At the heart of the matter is the Indian government’s denial of the patent for Gleevec and similar drugs made by Western drug manufacturers. The Obama administration and the Pharmaceutical Research and Manufacturers of America, a drug industry lobby group, are applying considerable pressure on the Indian government to relent in the dispute. Their desire is that the Indian government agree to grant patents to generics in situations similar to that involving Gleevec.
Clearly, the drug companies would like to increase their investment in India, for both distribution and manufacturing, as sales in the emerging markets would then compensate for the expected decreased business in the United States and Western Europe.
Although Gleevec, originally approved by the Food and Drug Administration in 2001, can cost about $70,000 a year in the United States, Novartis insists that it offers hefty discounts in poor and underdeveloped countries. By comparison, the Indian generic version costs about $2,500 a year.

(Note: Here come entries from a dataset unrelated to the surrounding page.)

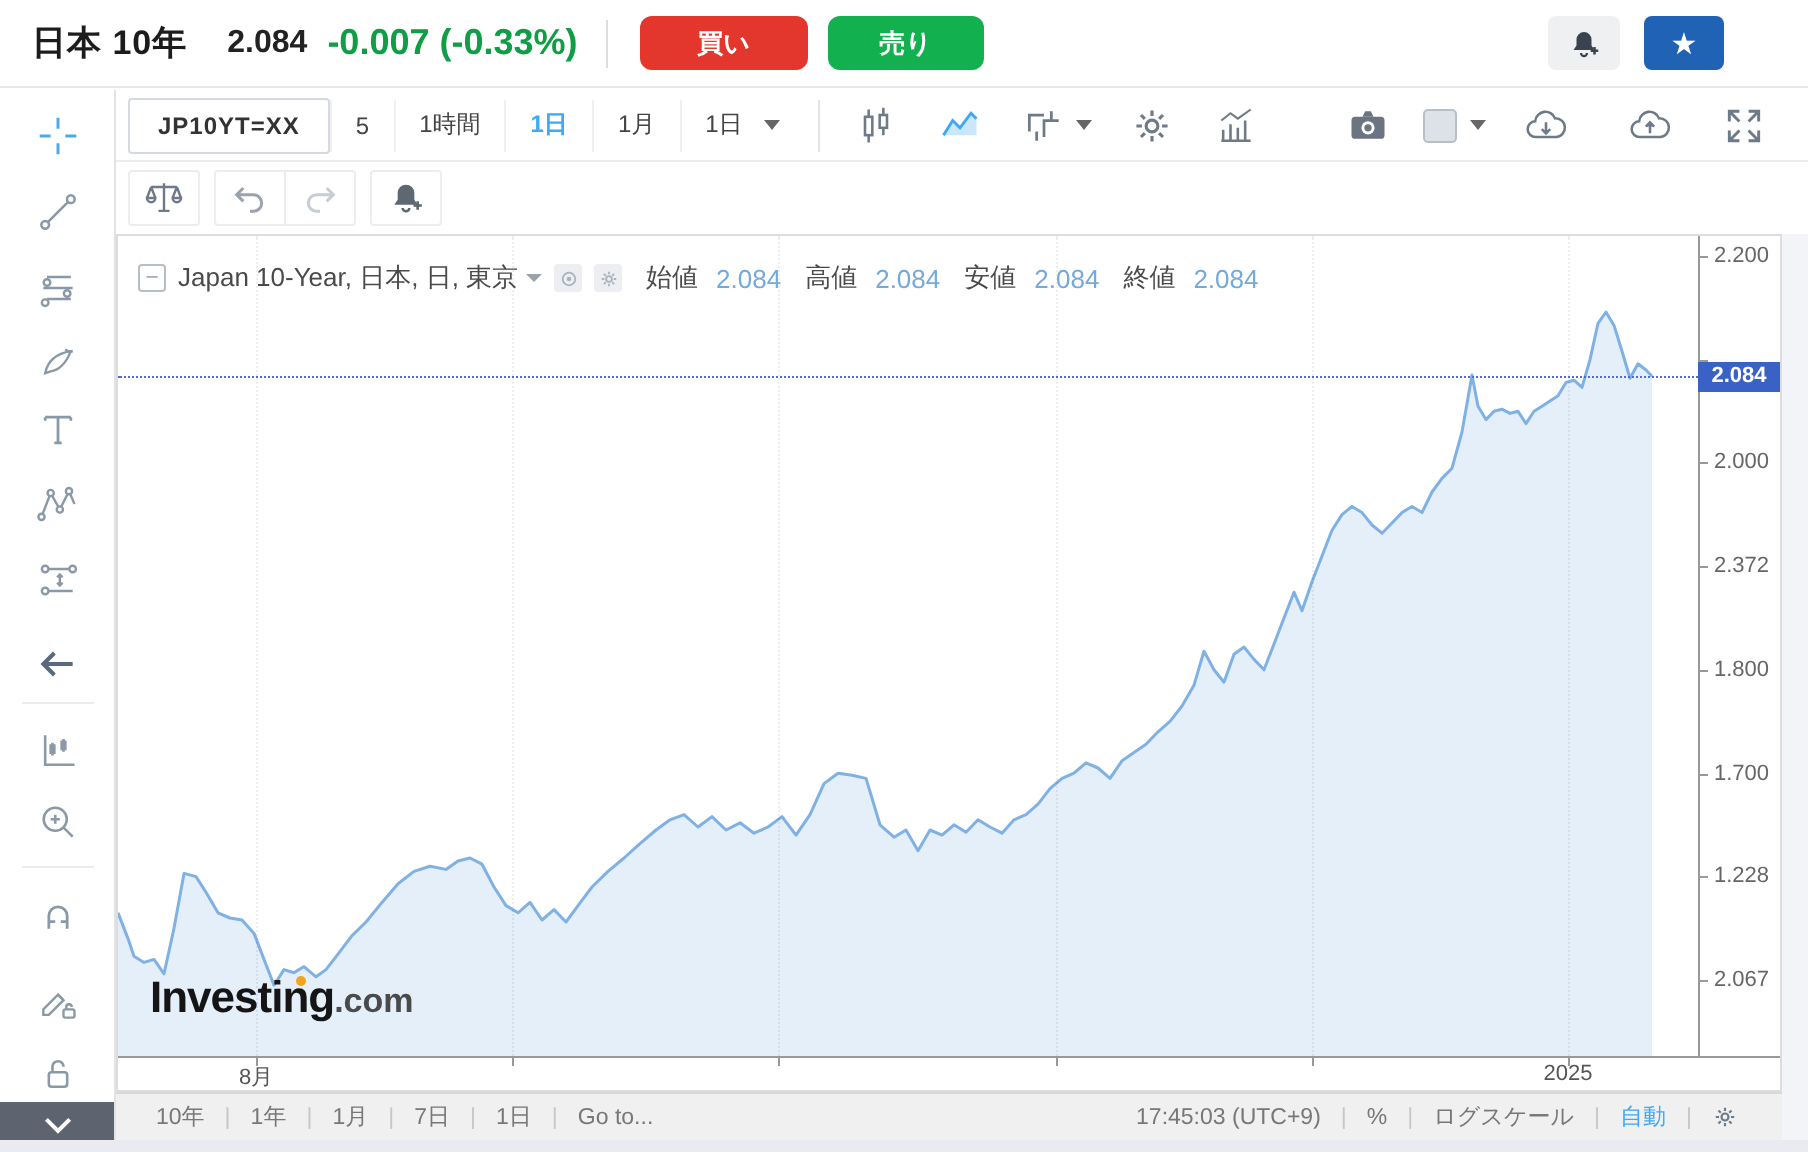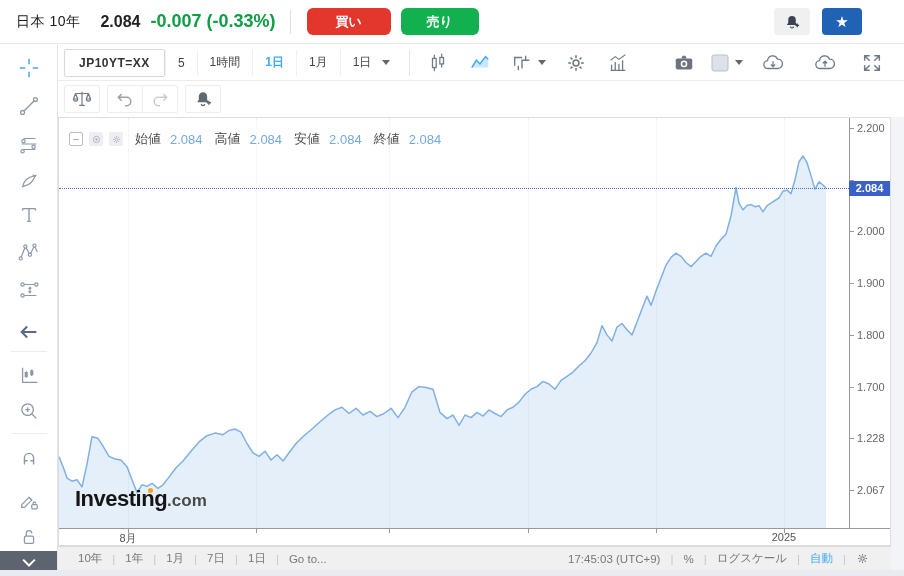"日本 10年" .hdr-title { font-size: 14px -> 17px; font-weight: normal -> bold }
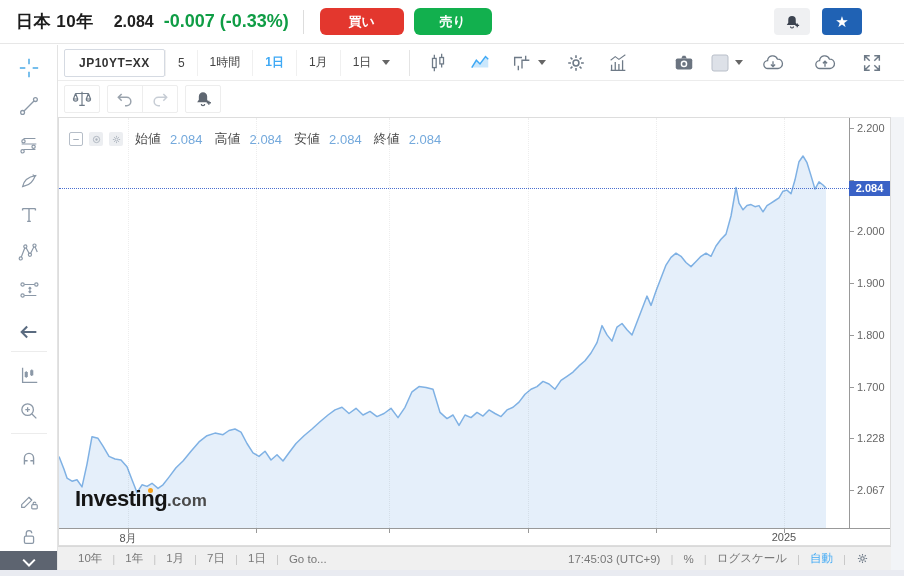"Japan 10-Year, 日本, 日, 東京" span.leg-title { html: none -> <span> <span>Japan 10-Year, 日本, 日, 東京</span> <span></span> </span> }
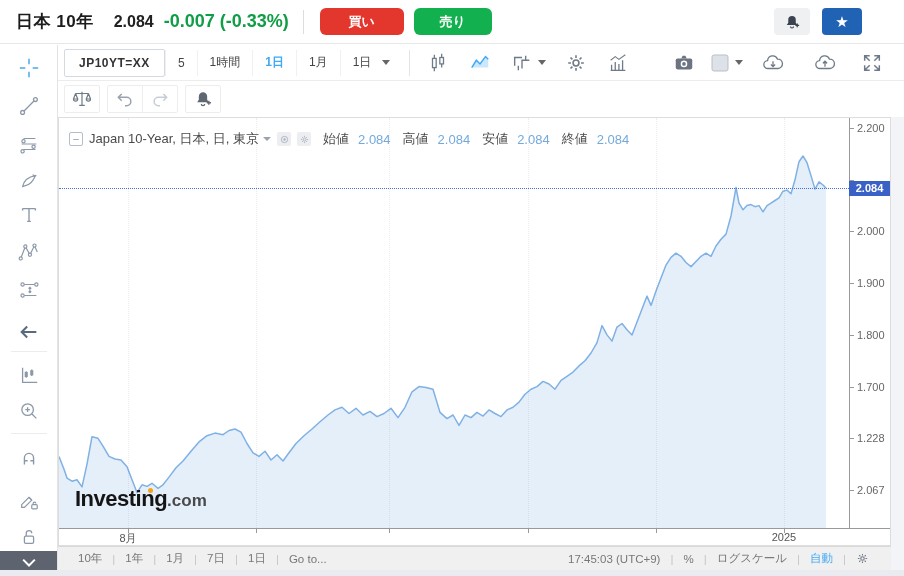"1.900" div.ylabel { text: 1.900 -> 2.372 }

The question for a company like Novartis is, How do you balance the high cost of a drug and the need for a hefty profit in order to continue research and development against the worldwide need for generics across a wide swath of countries unable to afford the brand-name drugs?
The burden falls squarely on India, a country that exports about $10 billion worth of generic medicines per year. Doctors Without Borders estimates that 80 percent of the generic AIDS drugs it supplies to an estimated 170,000 people in Africa are made in India. Without a change in the patent laws, a humanitarian disaster is imminent.
The case before the Indian Supreme Court gets a little sticky because it involves a principle of Indian patent law that prohibits a new form of a substance from receiving a patent unless the formation significantly improves the medicine’s efficacy. This position was aimed at preventing a widespread practice among pharmaceutical companies known as evergreening, wherein the company makes minor changes of existing drugs and earns new patents. Evergreening can theoretically provide many additional years of patent protection from generic competition. At present, India’s patent law does not define efficacy or say how it should be measured.
In the end, the key to the case before the court and the moral conundrum to be solved is to interpret the law in a way that balances the need for innovation against public health concerns.